Aural choreography’s parameters are an application of framing. A site has its own intrinsic qualities, different sonic spatial contexts, which can be brought to awareness, in the tension and connections between all the settings. These settings are predisposed to that space left for the event of contingency. This encounter helps to realize a connection to a specific site and to move “in the moment” without any aim; as contingency has no aim. I see this as becoming the contingency of a site: aimless moving. Once we have welcomed the contingent, there are other ways of experiencing a site, where all its aspects and events play in “composed performance.” The performance composing process involves the discerning of distinct auditory messages which serve to “spatialize” movement as choreography. In this choreography, different auditory messages can enable a very vast range of nuanced movements.

Auditory discrimination means “choosing” which acoustic cues to follow and to move accordingly. This includes the capacity of a body to realize the connection between body and sound, to corporeally listen. A performer attuned with corporeal listening is in a process of being sound-choreographed, beginning with the practical simple task of just orienting oneself towards what one perceives as sound sources. One’s attention finds a sonic source for an instant, then the attention flows and wanders, whilst that sonic input lingers on in the body.

Aural choreography is a composition “strategy” for performance. It takes into consideration one’s body’s positioning in a site. This would require a focused practice in movement linked to auditory attention with respect to gravity and the vestibular system.

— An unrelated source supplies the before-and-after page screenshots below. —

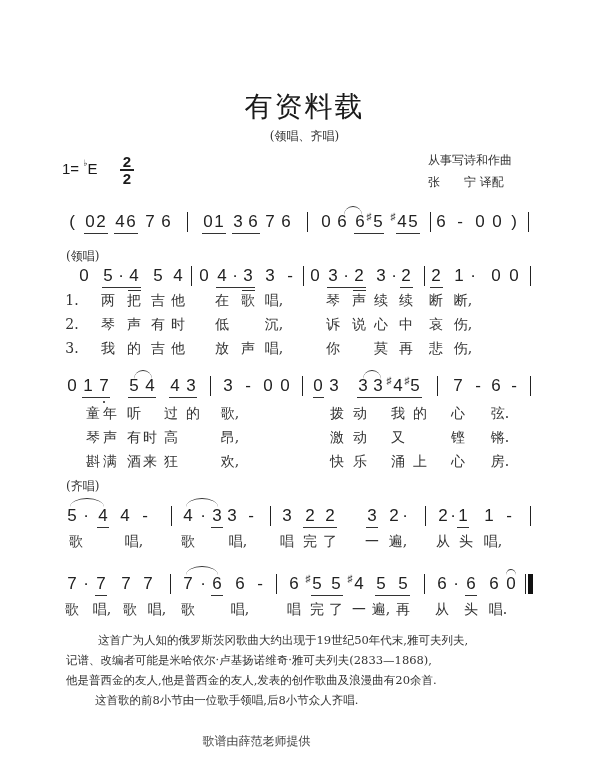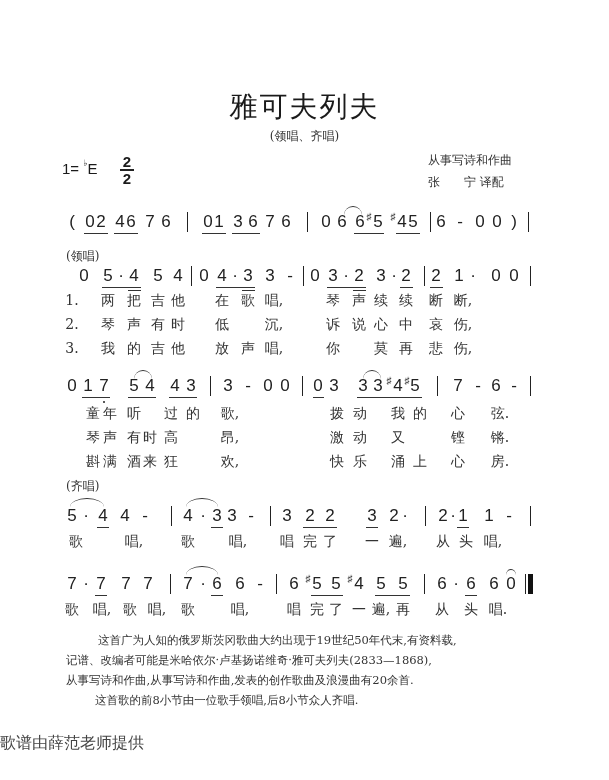"雅可夫列夫" div.abs { text: 雅可夫列夫 -> 有资料载 }
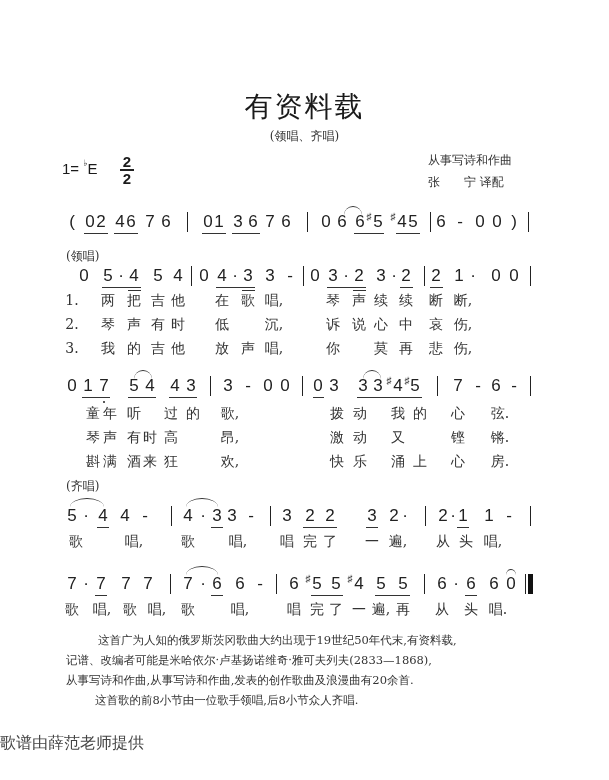"这首广为人知的俄罗斯茨冈歌曲大约出现于19世纪50年代末,有资料载," div.abs { text: ,有资料载 -> ,雅可夫列夫 }
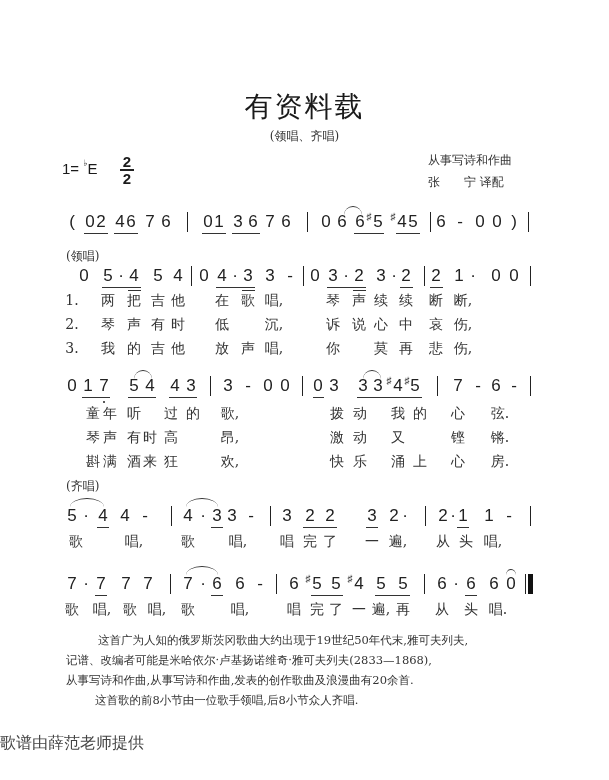"从事写诗和作曲,从事写诗和作曲,发表的创作歌曲及浪漫曲有20余首." div.abs { text: 从事写诗和作曲,从事写诗和作曲 -> 他是普西金的友人,他是普西金的友人 }
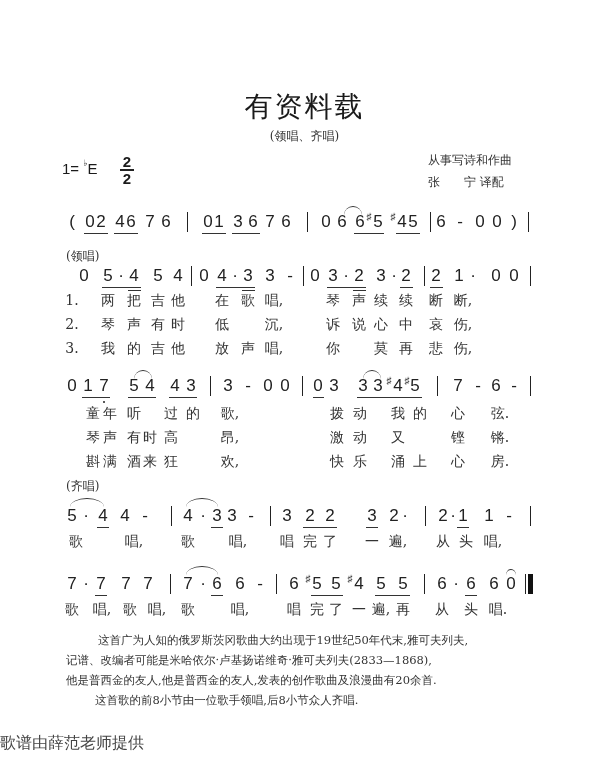"歌谱由薛范老师提供" .footer { font-size: 16px -> 12px; text-align: left -> center }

An integral part of this practice are preparatory exercises which consist of working with the experience of being moved by focusing on acoustic inputs of direction, speed, volume, tone and binaural cues of location and “acoustic coloration.”[2] This picking up of specific sounds from within an eventscape[3] is fundamental as an individual response. Once receptive to auditory inputs, we are sensitive to the movements of sounds and their intensities. In moving auditory discrimination, the discerning of sonic specificities needs to be immediate.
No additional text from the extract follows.